### Revision tracking records:
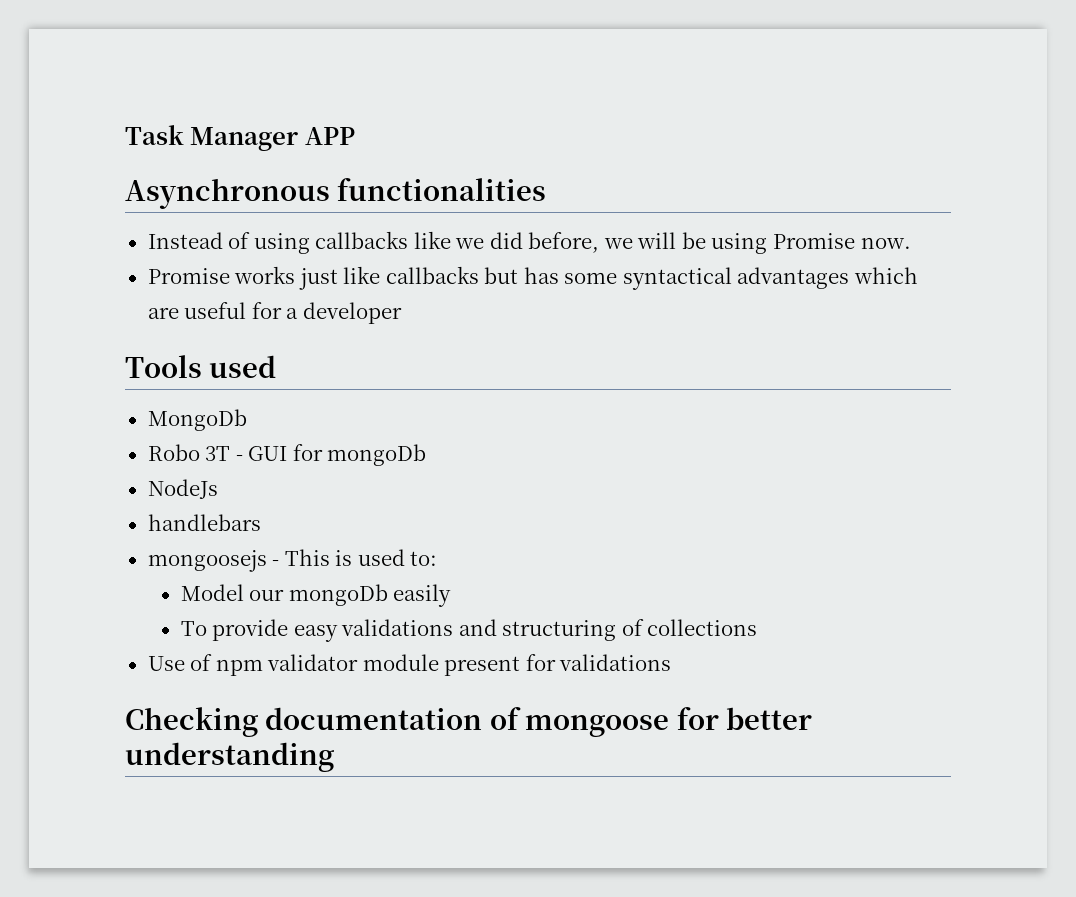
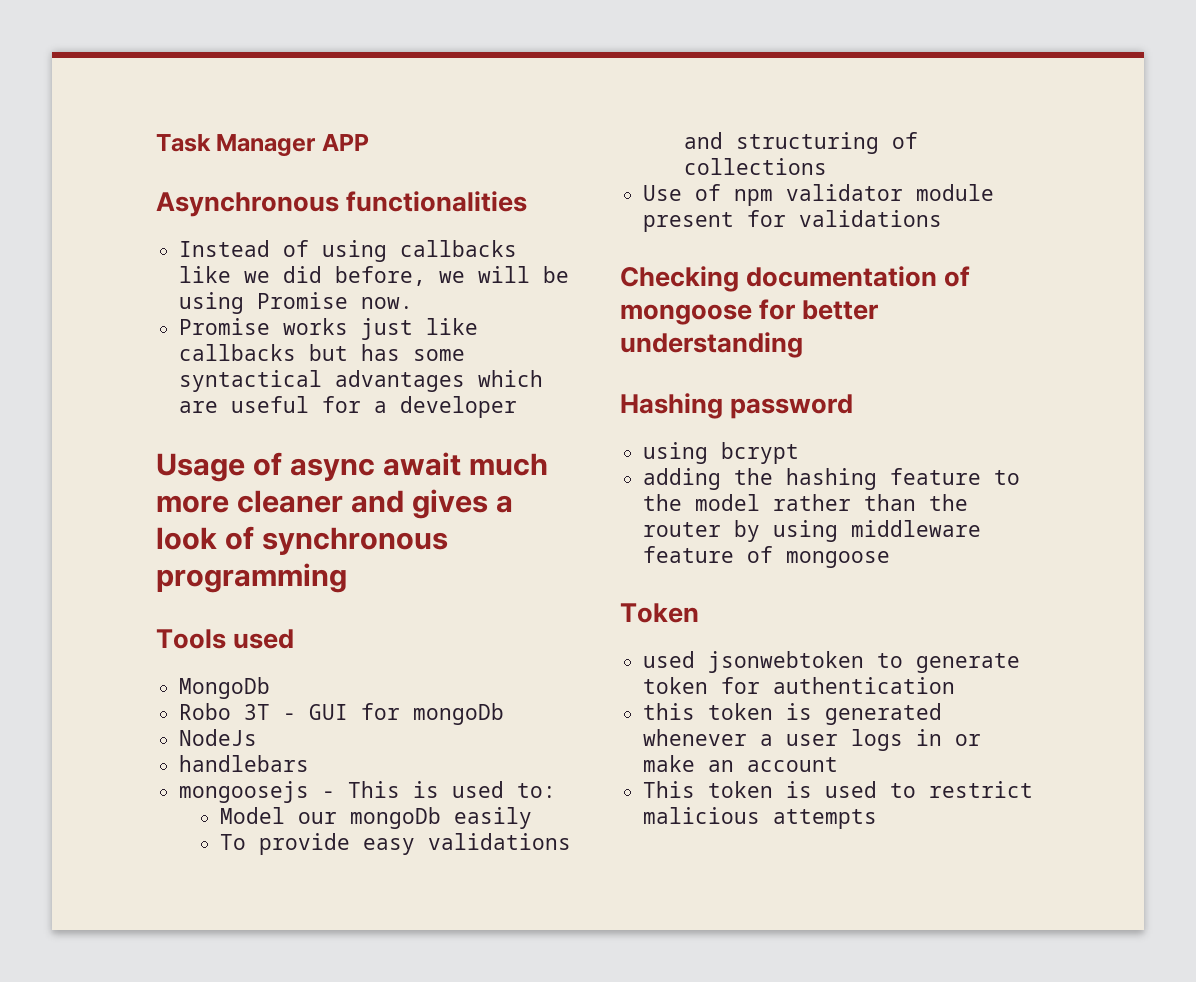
(402, 313) none -> [156,452,549,482] [156,489,514,519] [156,526,449,555] [156,563,347,593] // Usage of async await much more cleaner and gives a look of synchronous programming
(334, 757) none -> [620,393,854,419] [643,442,800,464] [643,468,1021,490] [643,494,969,511] [643,520,982,542] [643,546,891,568] [620,603,699,623] [643,651,1021,673] [643,677,956,694] [643,703,943,725] [643,729,982,751] [643,755,839,772] [643,781,1034,798] [643,807,878,829] // Hashing password // using bcrypt // adding the hashing feature to the model rather than the router by using middleware feature of mongoose // Token // used jsonwebtoken to generate token for authentication // this token is generated whenever a user logs in or make an account // This token is used to restrict malicious attempts

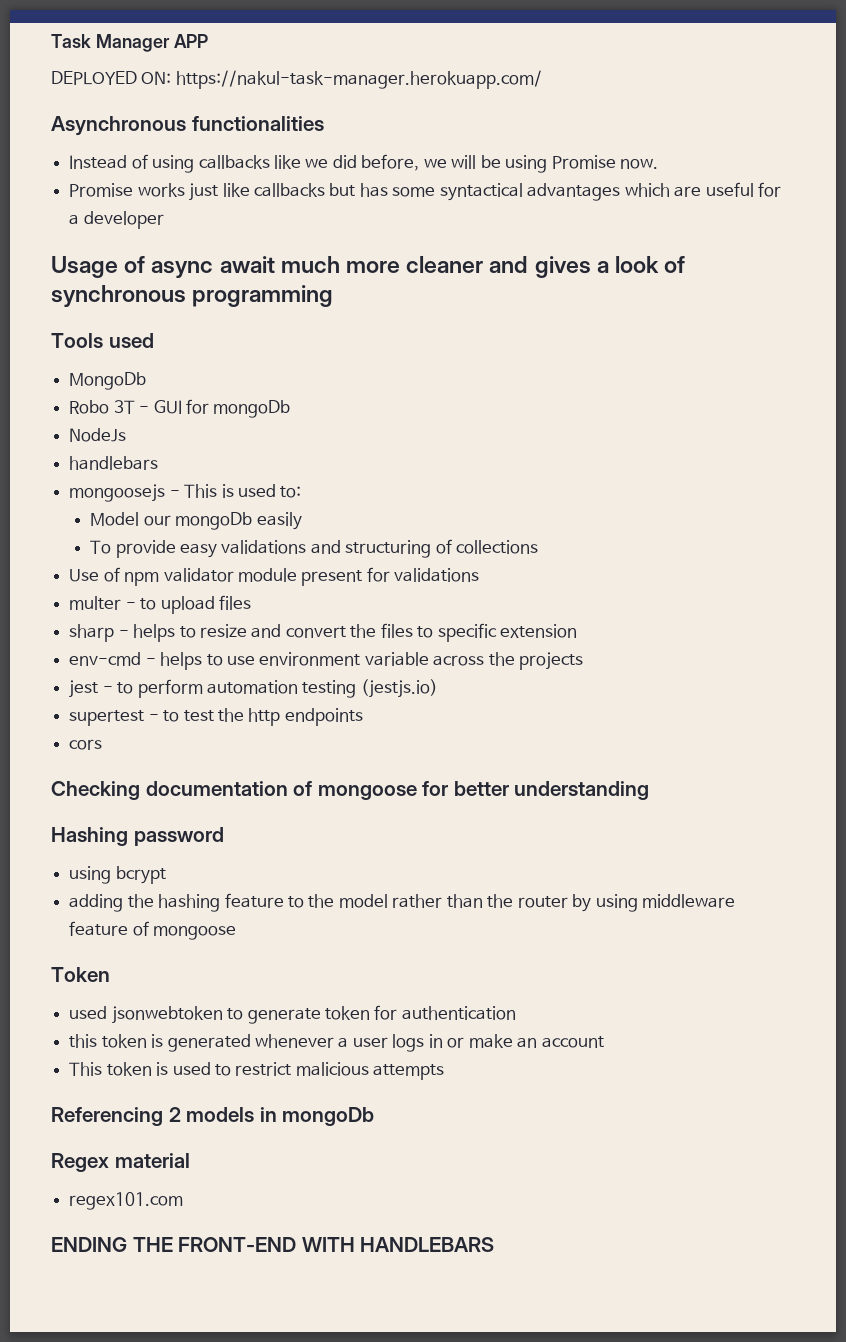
(369, 142) none -> [51,70,542,89] // DEPLOYED ON: https://nakul-task-manager.herokuapp.com/
(943, 218) none -> [69,595,251,614] [69,623,578,642] [69,652,584,670] [69,679,438,698] [69,708,363,726] [69,739,103,750] // multer - to upload files // sharp - helps to resize and convert the files to specific extension // env-cmd - helps to use environment variable across the projects // jest - to perform automation testing (jestjs.io) // supertest - to test the http endpoints // cors
(878, 819) none -> [51,1107,375,1126] [51,1153,190,1172] [69,1192,184,1210] [51,1237,495,1252] // Referencing 2 models in mongoDb // Regex material // regex101.com // ENDING THE FRONT-END WITH HANDLEBARS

### Task description:
Give the lines of the entries above exactly as they appear, leaving out each picture.

### Exercise solution:
(402, 313) none -> [156,452,549,482] [156,489,514,519] [156,526,449,555] [156,563,347,593] // Usage of async await much more cleaner and gives a look of synchronous programming
(334, 757) none -> [620,393,854,419] [643,442,800,464] [643,468,1021,490] [643,494,969,511] [643,520,982,542] [643,546,891,568] [620,603,699,623] [643,651,1021,673] [643,677,956,694] [643,703,943,725] [643,729,982,751] [643,755,839,772] [643,781,1034,798] [643,807,878,829] // Hashing password // using bcrypt // adding the hashing feature to the model rather than the router by using middleware feature of mongoose // Token // used jsonwebtoken to generate token for authentication // this token is generated whenever a user logs in or make an account // This token is used to restrict malicious attempts

(369, 142) none -> [51,70,542,89] // DEPLOYED ON: https://nakul-task-manager.herokuapp.com/
(943, 218) none -> [69,595,251,614] [69,623,578,642] [69,652,584,670] [69,679,438,698] [69,708,363,726] [69,739,103,750] // multer - to upload files // sharp - helps to resize and convert the files to specific extension // env-cmd - helps to use environment variable across the projects // jest - to perform automation testing (jestjs.io) // supertest - to test the http endpoints // cors
(878, 819) none -> [51,1107,375,1126] [51,1153,190,1172] [69,1192,184,1210] [51,1237,495,1252] // Referencing 2 models in mongoDb // Regex material // regex101.com // ENDING THE FRONT-END WITH HANDLEBARS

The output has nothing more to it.